The best organizations create a cross-functional team that is typically led by someone in a Data/Analytics role or a leader within the IT organization. In some cases, this team is led by a leader within a business unit or a central business team. This individual serves as the “point person” who is responsible for driving success.

It’s important to ensure the point person has a clear line of sight and understanding of your current data platform architecture. They should be comfortable making technology decisions for the organization and ideally not develop the data strategy in a vacuum.

Who are the Key Data Strategy Stakeholders?

This team is very collaborative, working cross-functionally to gather input and support from numerous stakeholders across your organization. Here are a few examples of primary stakeholders: 

Internal IT Teams – These teams are typically made up of architects and software or data engineering leads who help run the IT technology to support the business.

Business Units – Professionals in this role help contribute and align corporate strategy with data strategy. Additionally, they help with use case identification, capability, and feature prioritization.

Data Consumers – Data consumers help provide insights into how teams use data within the business.  

Project Management – Individuals in this position help coordinate the cross-functional team to ensure deliverables and timelines are met.

Executive sponsorship – This pivotal role is often taken up by the Chief Data Officer to help oversee the entire data strategy operation. 

Finance– Finance plays an important aspect in developing a data strategy by providing clear understanding of financial value created as well as consumers of data applications.

What to Expect as a Stakeholder?

As a valued stakeholder, you will be asked to participate in many activities throughout the data strategy project. It’s important to note that not every stakeholder takes action in each aspect of the project, rather they add value within their spans of control and help influence the overall success of the project. 

Step 2: Discovery

The initial discovery sessions are intended to catalog the current state of data assets, data platform technologies, and any current data use cases. Once all of this information is captured, the next step is to identify any gaps or challenges and then create a prioritized list of potential future use cases. 

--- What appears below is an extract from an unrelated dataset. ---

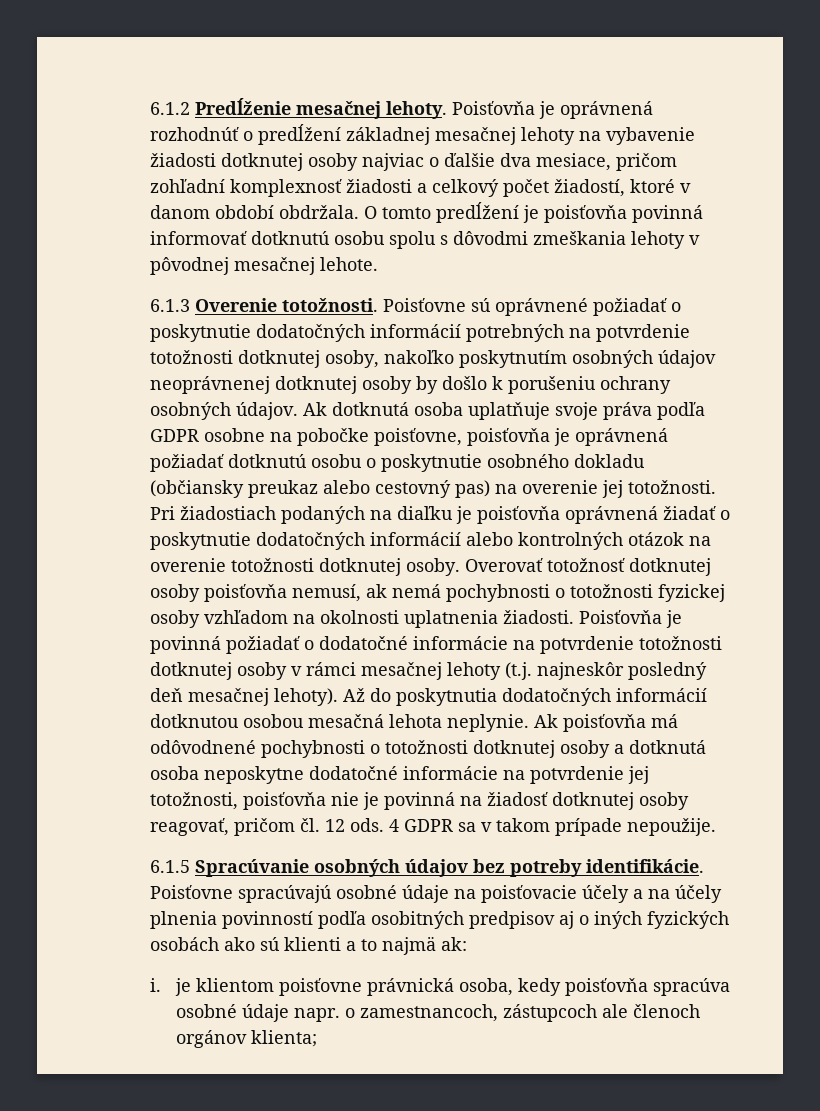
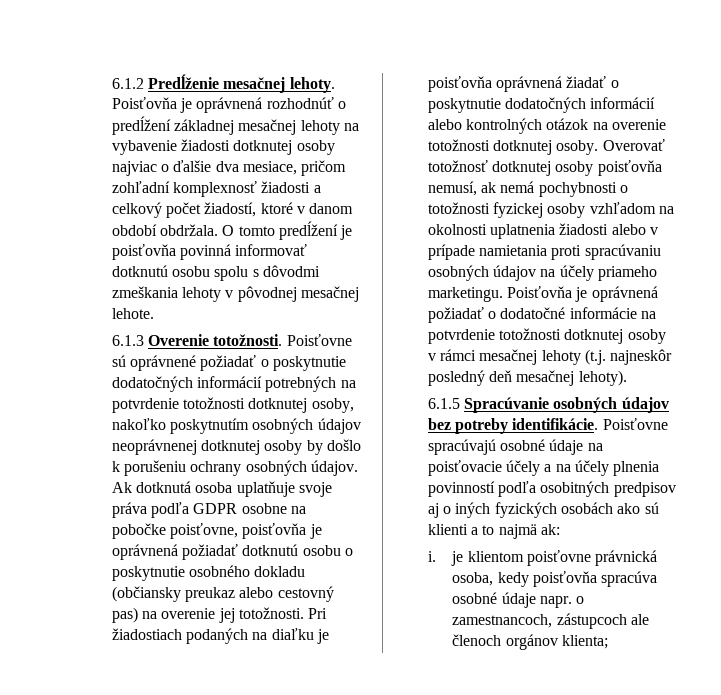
- Overovať totožnosť dotknutej osoby poisťovňa nemusí, ak nemá pochybnosti o totožnosti fyzickej osoby vzhľadom na okolnosti uplatnenia žiadosti. Poisťovňa je povinná požiadať o dodatočné informácie na potvrdenie totožnosti dotknutej osoby v rámci mesačnej lehoty (t.j. najneskôr posledný deň mesačnej lehoty). Až do poskytnutia dodatočných informácií dotknutou osobou mesačná lehota neplynie. Ak poisťovňa má odôvodnené pochybnosti o totožnosti dotknutej osoby a dotknutá osoba neposkytne dodatočné informácie na potvrdenie jej totožnosti, poisťovňa nie je povinná na žiadosť dotknutej osoby reagovať, pričom čl. 12 ods. 4 GDPR sa v takom prípade nepoužije.
+ Overovať totožnosť dotknutej osoby poisťovňa nemusí, ak nemá pochybnosti o totožnosti fyzickej osoby vzhľadom na okolnosti uplatnenia žiadosti alebo v prípade namietania proti spracúvaniu osobných údajov na účely priameho marketingu. Poisťovňa je oprávnená požiadať o dodatočné informácie na potvrdenie totožnosti dotknutej osoby v rámci mesačnej lehoty (t.j. najneskôr posledný deň mesačnej lehoty).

Discovery is performed through a series of interviews and documentation reviews. Interviews are performed with each stakeholder group where detailed notes are taken to document relevant findings. Additional interviews may be performed when new information is uncovered in a related discovery session. Interviews are complimented with documentation that covers things such as:

  • Architecture
  • Roadmaps
  • Process flows
  • Business Requirements
  • Business Plans
  • Org charts
Common Example Questions to Ask During Interviews
Non-IT Questions
  • How do you get value out of the data you use?
  • What tools do you use to answer difficult questions that come from your BU leadership?
IT Questions
  • Describe the architecture of the current data platform.
  • What source systems are inscope for the platform? Describe the data domains available, size and any transformation that happen within that source system.

Near the end of Discovery, it is important to catalog and summarize use cases, gaps, and priorities. This summarization will allow for the identification of a Primary Use Case that can drive the development of the platform.   

Identify a Primary Use Case That Drives Action and Decision-Making

Your primary use case is the focal point of your data strategy, it’s what’s going to drive the value home. The ideal primary use case should align with your business’s top priority and goals while also having the potential to be completely supercharged by data. There are two main objectives that the primary use case should facilitate achieving:

  1. Exercise and require implementation with a sufficient number of capabilities of the platform for subsequent use cases to be accelerated.  
  2. Be impactful enough to share with executive leadership to see the value of the platform and provide more support for subsequent approval of use cases.
Questions for Consideration as You Identify Your Primary Use Case:
  1. How long would it take to solve?
  2. How likely are you able to deliver?
  3. Can you tackle it within your existing tech stack?
  4. Is this solvable with your existing team or do you need to hire more people?
  5. Are there any regulatory risks involved?
Analytical vs. Operational Use Cases

There is a spectrum that splits use cases, at one end you have Operational Data Products and on the other, you have Analytical Data Products. While these use cases rely on the same underlying data, they have very different requirements. The primary dimension that differentiates these are the impacts they have on generating revenue, producing products, or interacting with clients.  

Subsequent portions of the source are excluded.